Terracotta clay pots of varying sizes are scattered across a wooden bench, each filled with a different ingredient. There’s orange-hued turmeric in one, sweet-smelling Ceylon cinnamon in another. Chopped onions sit next to a bowl of freshly-made coconut milk, and black blobs of dried gamboge fruit take pride of place alongside a super-sized dish filled to the brim with basmati rice.

The aromatic spices fill the air, and I find myself spluttering a little when the smell of freshly chopped green chili hits the back of my throat.

I’m at Anantara Peace Haven Tangalle Resort in Sri Lanka, getting ready to start a Spice Spoons cooking class. Focusing on local cuisine, it’s a great way to get a taste of the culture, and by learning how to create the home-grown dishes myself, I can return from my travels with a traditional recipe to share with friends and family. This means they too will get to experience a little bit of the journey. So many stories can be told through food, and the Anantara luxury hotel chain encourages the sharing of those many cultural tales by making cooking classes a signature part of its service offering all over the world. In Thailand, you can try your hand at classic pad thai; in Vietnam, it’s all about the spring rolls; and in Sri Lanka, the star of the show is curry — sweat-inducing, fiery, coconut-based curry.

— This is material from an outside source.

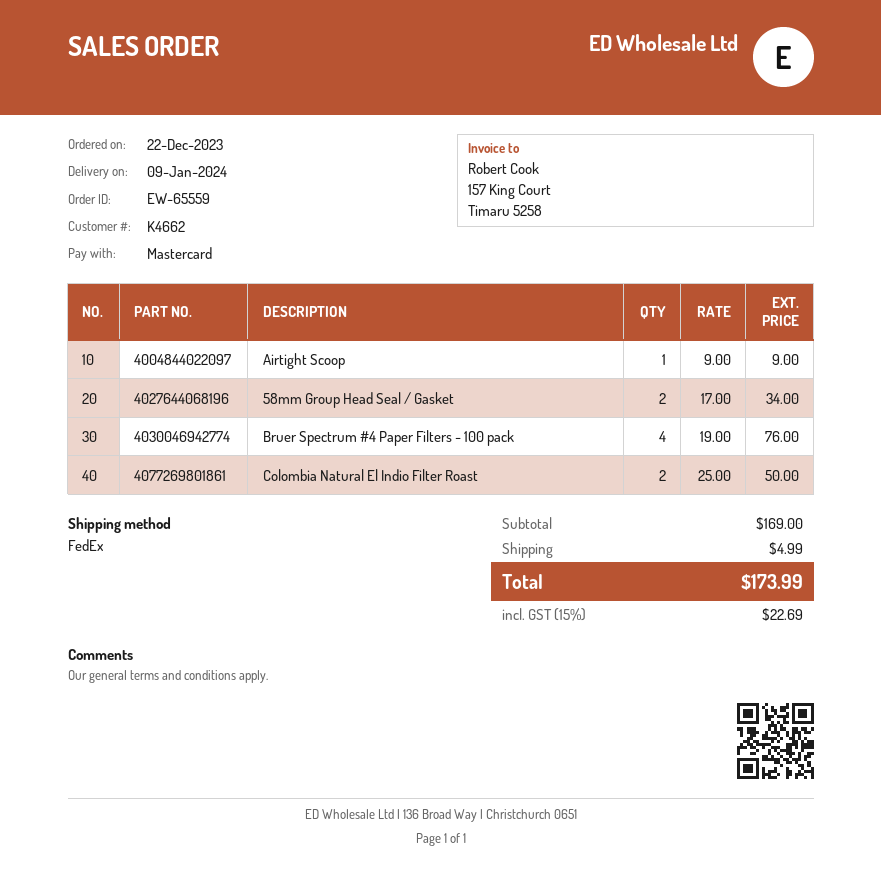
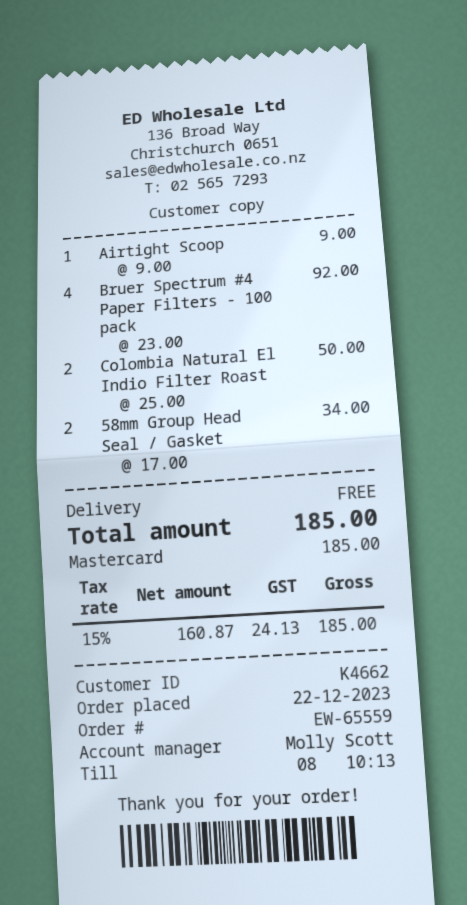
Bruer Spectrum #4 Paper Filters - 100 pack: 4 x 19.00 = 76.00 -> 4 x 23.00 = 92.00
shipping: 4.99 -> 0.00
tax: 15% = 22.69 -> 15% = 24.13
total: 173.99 -> 185.00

My day has begun with an excursion to the local fruit and vegetable markets in the coastal township of Tangalle, just a short drive away from the hotel, and three hours south of the capital city, Colombo. I’m accompanied by one of Anantara’s Sri Lankan-born chefs. The plan is to choose some ingredients to cook with later in the day from the hundreds of fresh produce stalls lining the market square. As we zip along the windy roads in our air-conditioned van — sweet relief from the sweltering heat outside — it quickly becomes apparent that we aren’t going to be in luck today.